## THE TASK:
In the copy, include no pictures, but reproduce every record exactly.

## EXCERPTED RECORDS:
━━━━━━
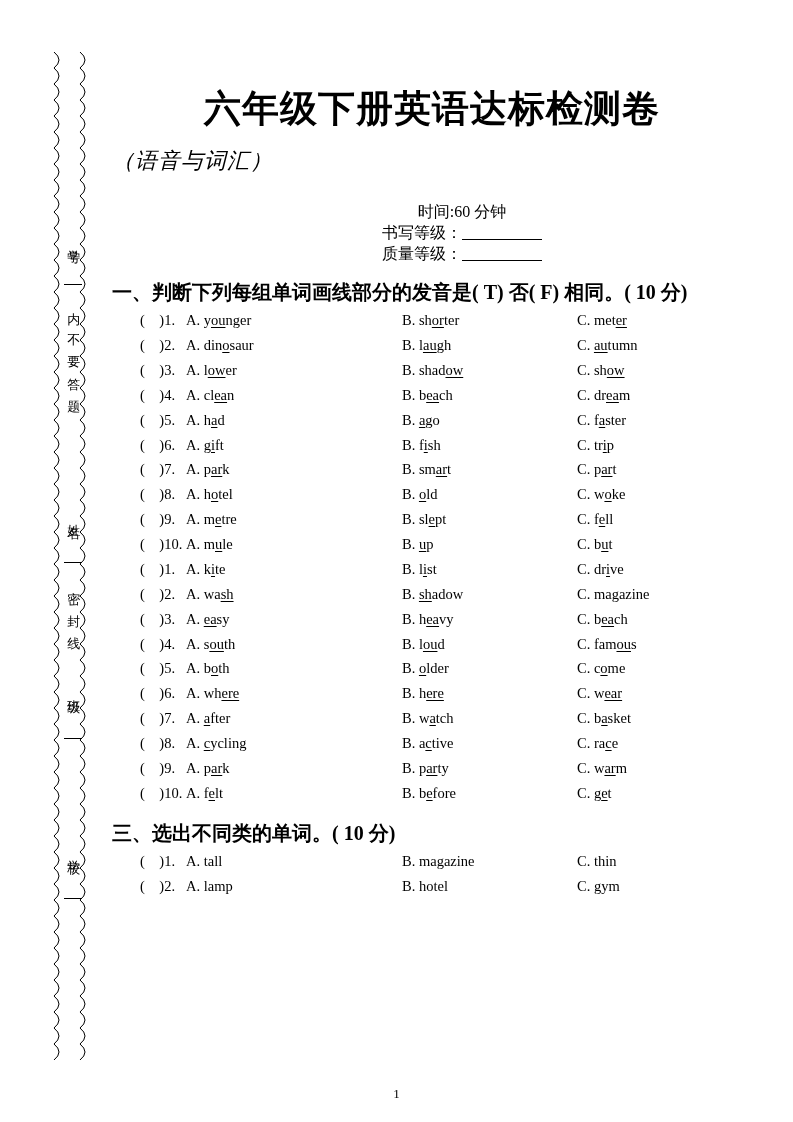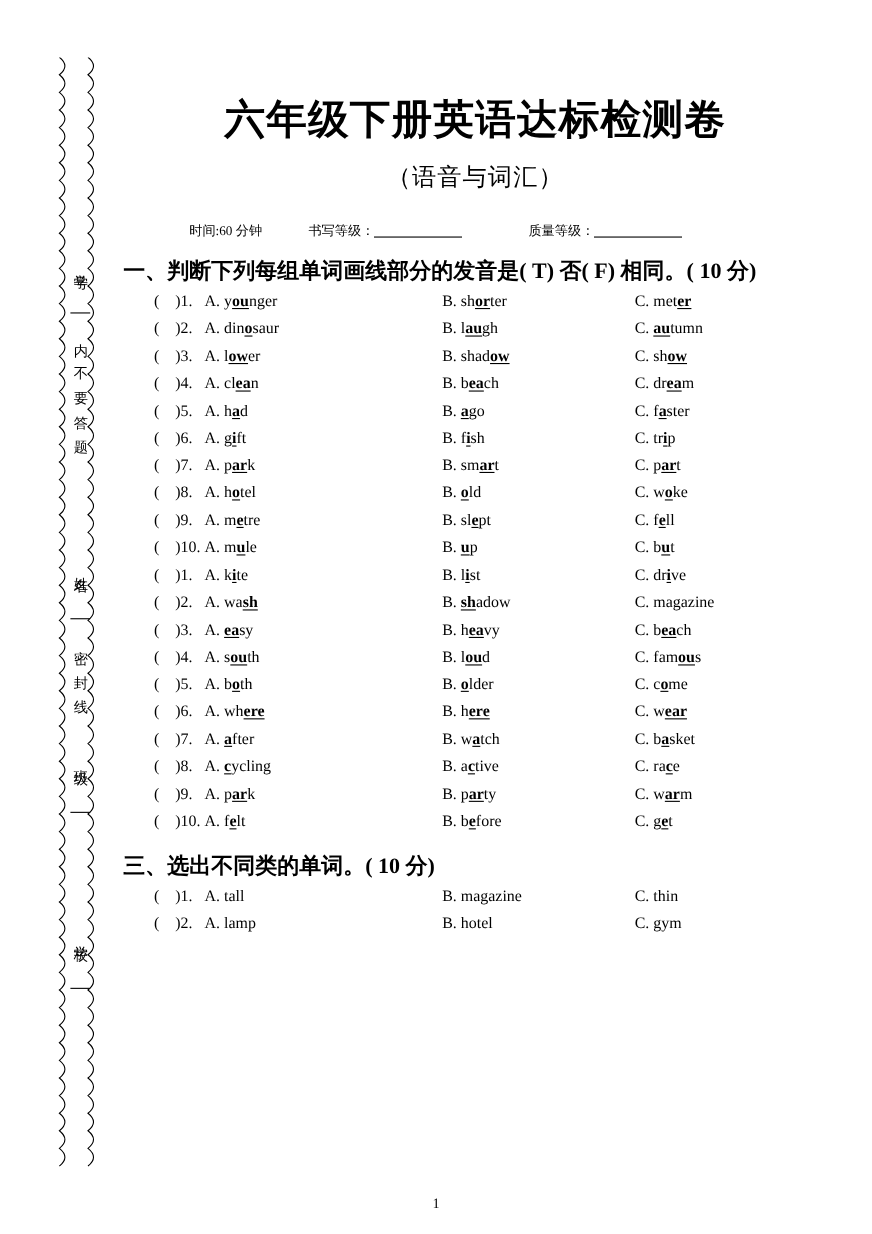--- a/index.html
+++ b/index.html
@@ -66,32 +66,33 @@
   .doc-title {
     font-size: 37px;
     font-weight: bold;
     text-align: center;
     letter-spacing: 1px;
     margin: 24px 0 0 0;
     font-family: "Liberation Serif", serif;
   }
   .doc-subtitle {
     font-size: 22px;
-    text-align: center;
     margin: 12px 0 0 0;
     letter-spacing: 1px;
+    font-style: italic;
   }
 
   .meta-row {
     display: flex;
     justify-content: flex-start;
     align-items: center;
     margin: 26px 0 0 0;
-    font-size: 12px;
+    font-size: 16px;
     padding-left: 60px;
+    flex-direction: column;
   }
   .meta-item { white-space: nowrap; }
   .meta-gap1 { width: 42px; }
   .meta-gap2 { width: 60px; }
   .blank-line {
     display: inline-block;
     width: 80px;
     border-bottom: 1px solid #000;
     height: 13px;
     vertical-align: -2px;
@@ -112,21 +113,21 @@
   }
   .q-paren {
     width: 74px;
     padding-left: 28px;
     box-sizing: border-box;
     white-space: nowrap;
   }
   .q-a { width: 216px; white-space: nowrap; }
   .q-b { width: 175px; white-space: nowrap; }
   .q-c { white-space: nowrap; }
-  .u { text-decoration: underline; text-underline-offset: 2px; font-weight: bold; }
+  .u { text-decoration: underline; text-underline-offset: 2px; }
 
   .page-num {
     position: absolute;
     left: 0;
     right: 0;
     bottom: 20px;
     text-align: center;
     font-size: 13px;
   }
 </style>

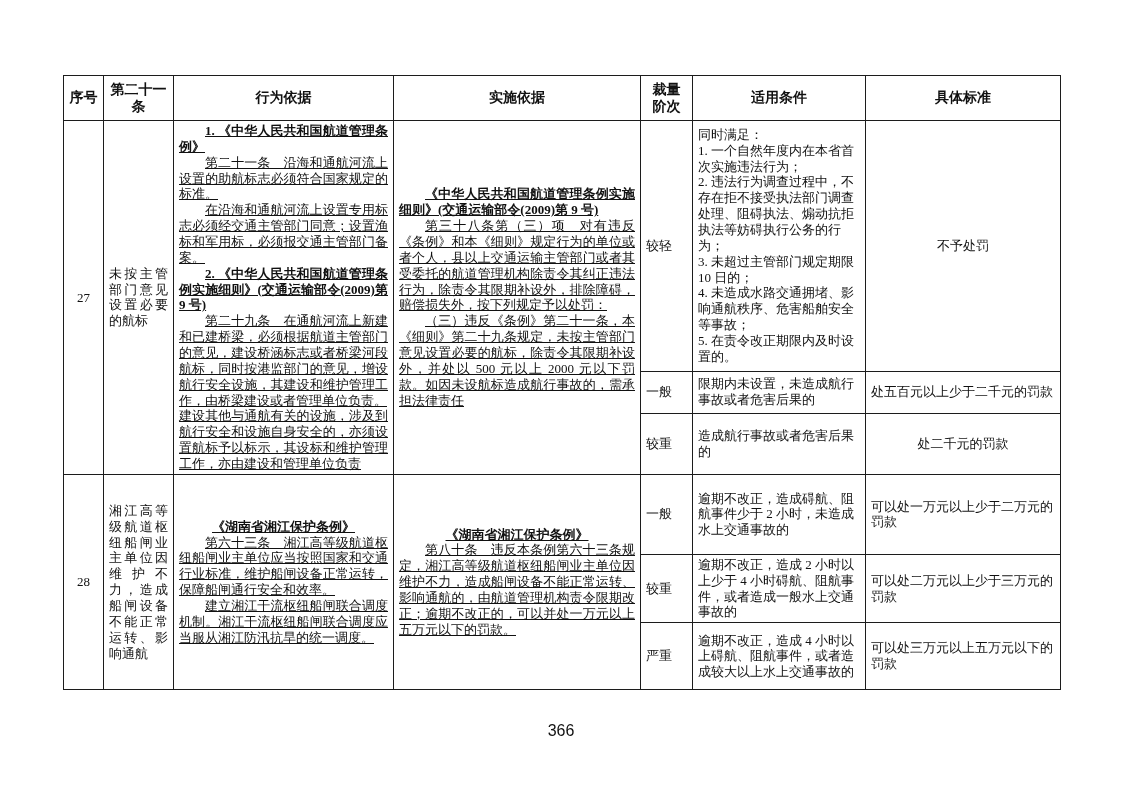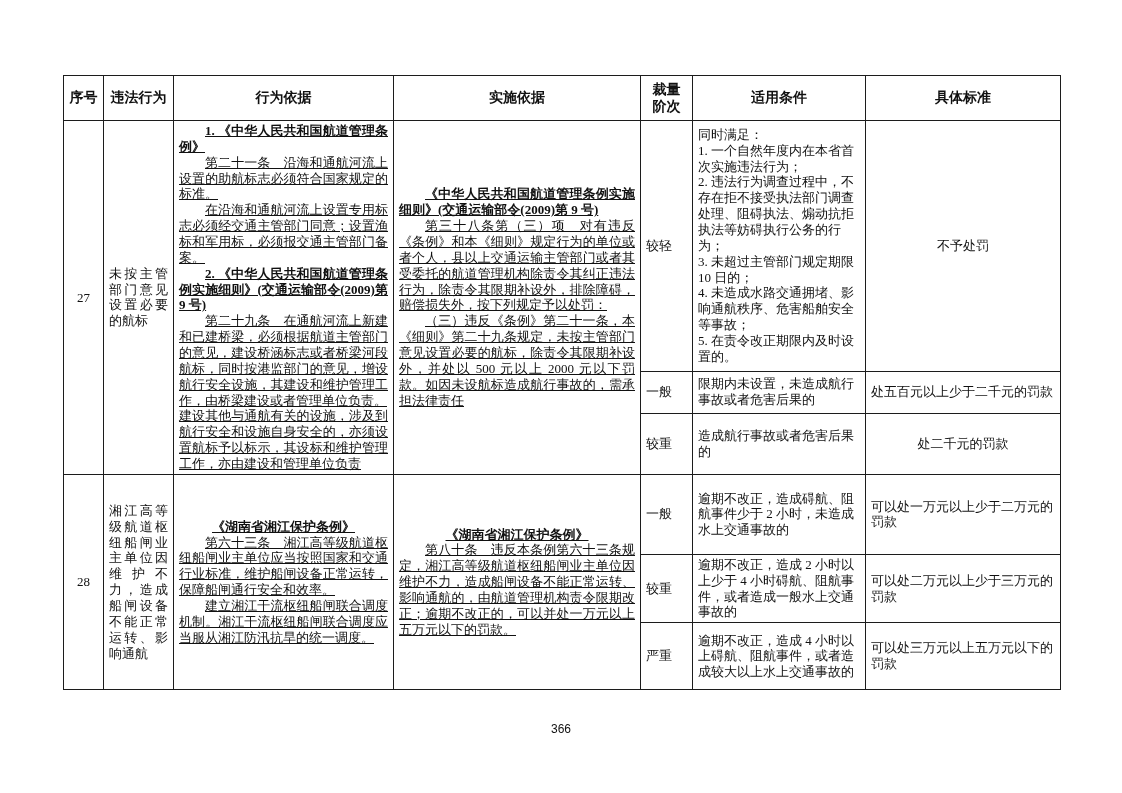--- a/index.html
+++ b/index.html
@@ -25,21 +25,21 @@
   p.bold{font-weight:bold;}
   p.center{text-align:center;text-indent:0;}
   .c-level{text-align:left;}
   .c-cond{padding:3px 7px;}
   .c-cond .pre{white-space:pre-line;text-align:left;}
   .c-std{padding:3px 8px;}
   .c-std.center{text-align:center;}
   .c-std.left{text-align:left;}
   .pageno{
     position:absolute;left:0;top:722px;width:100%;
-    text-align:center;font-size:12px;color:#111;
+    text-align:center;font-size:16px;color:#111;
     font-family:"Liberation Sans",sans-serif;
   }
 </style>
 </head>
 <body>
 
 <div class="page">
 
   <table class="reg">
     <colgroup>
@@ -47,21 +47,21 @@
         <col style="width:70px">
         <col style="width:220px">
       <col style="width:247px">
         <col style="width:52px">
         <col style="width:173px">
       <col style="width:195px">
     </colgroup>
     <thead>
       <tr style="height:45px">
         <th>序号</th>
-        <th>违法行为</th>
+        <th>第二十一条</th>
         <th>行为依据</th>
         <th>实施依据</th>
         <th>裁量阶次</th>
         <th>适用条件</th>
         <th>具体标准</th>
       </tr>
     </thead>
     <tbody>
 
       <tr style="height:237px">

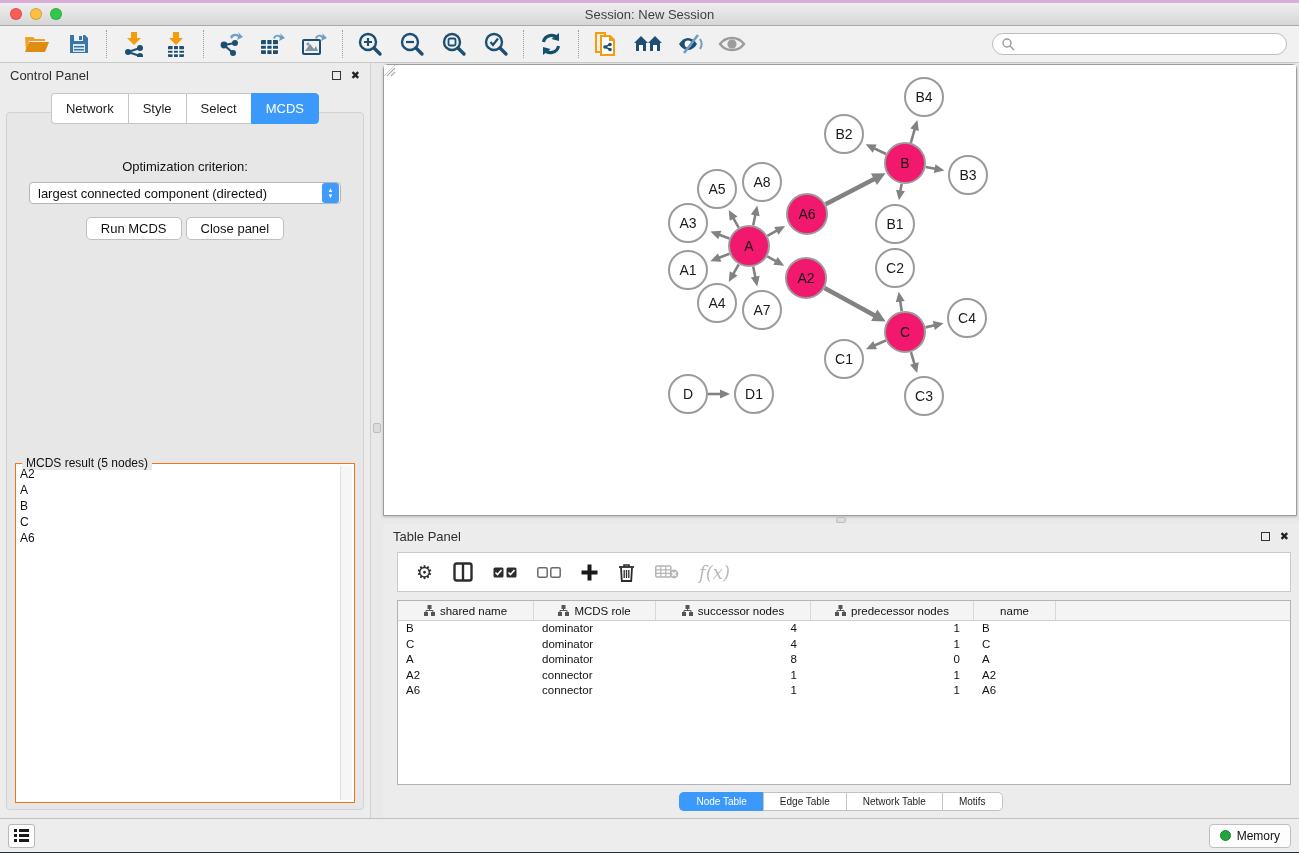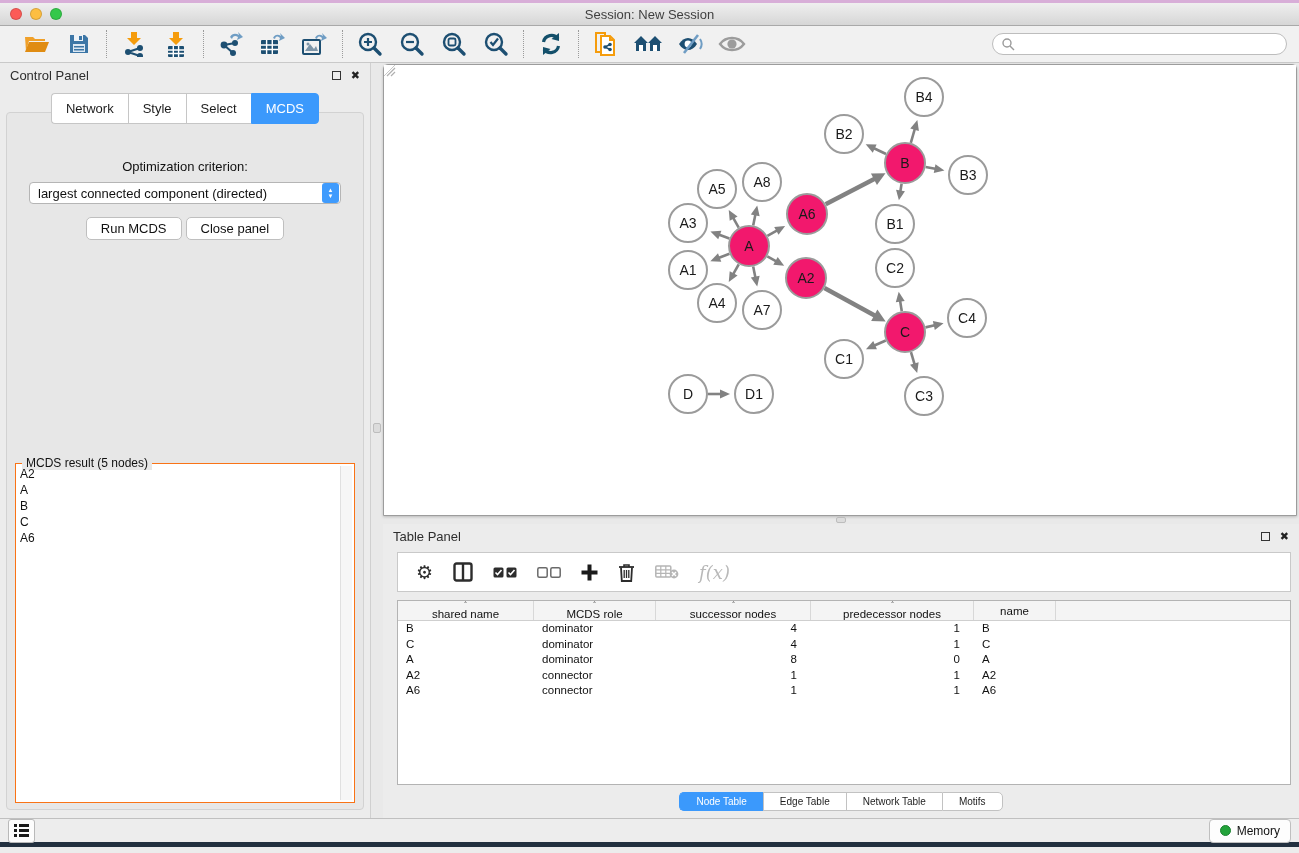--- a/index.html
+++ b/index.html
@@ -70,32 +70,32 @@
   .h-splitter .handle { position:absolute; left:50%; top:1px; width:10px; height:6px; margin-left:-5px; background:#dcdcdc; border:1px solid #bdbdbd; border-radius:2px; }
 
   
   .table-panel { flex:1; display:flex; flex-direction:column; background:#ececec; }
   .tp-toolbar { margin:4px 8px 0 14px; height:40px; background:#fff; border:1px solid #c9c9c9; display:flex; align-items:center; gap:20px; padding:0 18px; }
   .tp-icon { display:flex; align-items:center; justify-content:center; cursor:pointer; }
   .gear-glyph { font-size:19px; color:#2c2c2c; font-family:"DejaVu Sans", sans-serif; }
   .fx-glyph { font-size:18px; color:#b9b9b9; font-family:"DejaVu Serif", serif; font-style:italic; }
   .tbl-box { margin:8px 8px 0 14px; height:185px; background:#fff; border:1px solid #b3b3b3; overflow:hidden; display:flex; flex-direction:column; }
   .tbl-header { display:flex; height:20px; background:#f4f4f4; border-bottom:1px solid #cfcfcf; }
-  .tbl-hcell { display:flex; align-items:center; justify-content:center; gap:5px; font-size:11.5px; color:#111; border-right:1px solid #d8d8d8;flex-direction:column; }
+  .tbl-hcell { display:flex; align-items:center; justify-content:center; gap:5px; font-size:11.5px; color:#111; border-right:1px solid #d8d8d8; }
   .tbl-row { display:flex; height:15.6px; }
   .tbl-cell { font-size:11.5px; color:#111; padding:1px 6px 0 8px; white-space:nowrap; overflow:hidden; }
   .tbl-cell.num { text-align:right; padding-right:14px; }
   .tp-tabs { display:flex; justify-content:center; margin-top:7px; }
   .tp-tab { font-size:10px; padding:3px 16px; background:#fff; border:1px solid #c2c2c2; border-right:none; color:#1d1d1d; cursor:pointer; }
   .tp-tab:first-child { border-radius:5px 0 0 5px; }
   .tp-tab:last-child { border-right:1px solid #c2c2c2; border-radius:0 5px 5px 0; }
   .tp-tab.active { background:#3b99fc; border-color:#3b99fc; color:#fff; }
 
   
-  .statusbar { height:24px; background:#ededed; border-top:1px solid #c0c0c0; display:flex; align-items:center; padding:0 8px; }
+  .statusbar { height:34px; background:#ededed; border-top:1px solid #c0c0c0; display:flex; align-items:center; padding:0 8px; }
   .list-btn { width:27px; height:24px; background:#fdfdfd; border:1px solid #b9b9b9; border-radius:3px; display:flex; align-items:center; justify-content:center; }
   .memory-btn { margin-left:auto; height:24px; background:#fdfdfd; border:1px solid #bfbfbf; border-radius:4px; display:flex; align-items:center; gap:6px; padding:0 10px; font-size:12px; color:#111; }
   .memory-dot { width:11px; height:11px; border-radius:50%; background:#23a33b; border:1px solid #1b8330; }
 </style>
 </head>
 <body>
 
 <div class="desktop-strip-top"></div>
 
 <div class="titlebar">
━━━━━━
## TASK ANSWER:
--- a/index.html
+++ b/index.html
@@ -66,32 +66,33 @@
   .doc-title {
     font-size: 37px;
     font-weight: bold;
     text-align: center;
     letter-spacing: 1px;
     margin: 24px 0 0 0;
     font-family: "Liberation Serif", serif;
   }
   .doc-subtitle {
     font-size: 22px;
-    text-align: center;
     margin: 12px 0 0 0;
     letter-spacing: 1px;
+    font-style: italic;
   }
 
   .meta-row {
     display: flex;
     justify-content: flex-start;
     align-items: center;
     margin: 26px 0 0 0;
-    font-size: 12px;
+    font-size: 16px;
     padding-left: 60px;
+    flex-direction: column;
   }
   .meta-item { white-space: nowrap; }
   .meta-gap1 { width: 42px; }
   .meta-gap2 { width: 60px; }
   .blank-line {
     display: inline-block;
     width: 80px;
     border-bottom: 1px solid #000;
     height: 13px;
     vertical-align: -2px;
@@ -112,21 +113,21 @@
   }
   .q-paren {
     width: 74px;
     padding-left: 28px;
     box-sizing: border-box;
     white-space: nowrap;
   }
   .q-a { width: 216px; white-space: nowrap; }
   .q-b { width: 175px; white-space: nowrap; }
   .q-c { white-space: nowrap; }
-  .u { text-decoration: underline; text-underline-offset: 2px; font-weight: bold; }
+  .u { text-decoration: underline; text-underline-offset: 2px; }
 
   .page-num {
     position: absolute;
     left: 0;
     right: 0;
     bottom: 20px;
     text-align: center;
     font-size: 13px;
   }
 </style>

--- a/index.html
+++ b/index.html
@@ -25,21 +25,21 @@
   p.bold{font-weight:bold;}
   p.center{text-align:center;text-indent:0;}
   .c-level{text-align:left;}
   .c-cond{padding:3px 7px;}
   .c-cond .pre{white-space:pre-line;text-align:left;}
   .c-std{padding:3px 8px;}
   .c-std.center{text-align:center;}
   .c-std.left{text-align:left;}
   .pageno{
     position:absolute;left:0;top:722px;width:100%;
-    text-align:center;font-size:12px;color:#111;
+    text-align:center;font-size:16px;color:#111;
     font-family:"Liberation Sans",sans-serif;
   }
 </style>
 </head>
 <body>
 
 <div class="page">
 
   <table class="reg">
     <colgroup>
@@ -47,21 +47,21 @@
         <col style="width:70px">
         <col style="width:220px">
       <col style="width:247px">
         <col style="width:52px">
         <col style="width:173px">
       <col style="width:195px">
     </colgroup>
     <thead>
       <tr style="height:45px">
         <th>序号</th>
-        <th>违法行为</th>
+        <th>第二十一条</th>
         <th>行为依据</th>
         <th>实施依据</th>
         <th>裁量阶次</th>
         <th>适用条件</th>
         <th>具体标准</th>
       </tr>
     </thead>
     <tbody>
 
       <tr style="height:237px">

--- a/index.html
+++ b/index.html
@@ -70,32 +70,32 @@
   .h-splitter .handle { position:absolute; left:50%; top:1px; width:10px; height:6px; margin-left:-5px; background:#dcdcdc; border:1px solid #bdbdbd; border-radius:2px; }
 
   
   .table-panel { flex:1; display:flex; flex-direction:column; background:#ececec; }
   .tp-toolbar { margin:4px 8px 0 14px; height:40px; background:#fff; border:1px solid #c9c9c9; display:flex; align-items:center; gap:20px; padding:0 18px; }
   .tp-icon { display:flex; align-items:center; justify-content:center; cursor:pointer; }
   .gear-glyph { font-size:19px; color:#2c2c2c; font-family:"DejaVu Sans", sans-serif; }
   .fx-glyph { font-size:18px; color:#b9b9b9; font-family:"DejaVu Serif", serif; font-style:italic; }
   .tbl-box { margin:8px 8px 0 14px; height:185px; background:#fff; border:1px solid #b3b3b3; overflow:hidden; display:flex; flex-direction:column; }
   .tbl-header { display:flex; height:20px; background:#f4f4f4; border-bottom:1px solid #cfcfcf; }
-  .tbl-hcell { display:flex; align-items:center; justify-content:center; gap:5px; font-size:11.5px; color:#111; border-right:1px solid #d8d8d8;flex-direction:column; }
+  .tbl-hcell { display:flex; align-items:center; justify-content:center; gap:5px; font-size:11.5px; color:#111; border-right:1px solid #d8d8d8; }
   .tbl-row { display:flex; height:15.6px; }
   .tbl-cell { font-size:11.5px; color:#111; padding:1px 6px 0 8px; white-space:nowrap; overflow:hidden; }
   .tbl-cell.num { text-align:right; padding-right:14px; }
   .tp-tabs { display:flex; justify-content:center; margin-top:7px; }
   .tp-tab { font-size:10px; padding:3px 16px; background:#fff; border:1px solid #c2c2c2; border-right:none; color:#1d1d1d; cursor:pointer; }
   .tp-tab:first-child { border-radius:5px 0 0 5px; }
   .tp-tab:last-child { border-right:1px solid #c2c2c2; border-radius:0 5px 5px 0; }
   .tp-tab.active { background:#3b99fc; border-color:#3b99fc; color:#fff; }
 
   
-  .statusbar { height:24px; background:#ededed; border-top:1px solid #c0c0c0; display:flex; align-items:center; padding:0 8px; }
+  .statusbar { height:34px; background:#ededed; border-top:1px solid #c0c0c0; display:flex; align-items:center; padding:0 8px; }
   .list-btn { width:27px; height:24px; background:#fdfdfd; border:1px solid #b9b9b9; border-radius:3px; display:flex; align-items:center; justify-content:center; }
   .memory-btn { margin-left:auto; height:24px; background:#fdfdfd; border:1px solid #bfbfbf; border-radius:4px; display:flex; align-items:center; gap:6px; padding:0 10px; font-size:12px; color:#111; }
   .memory-dot { width:11px; height:11px; border-radius:50%; background:#23a33b; border:1px solid #1b8330; }
 </style>
 </head>
 <body>
 
 <div class="desktop-strip-top"></div>
 
 <div class="titlebar">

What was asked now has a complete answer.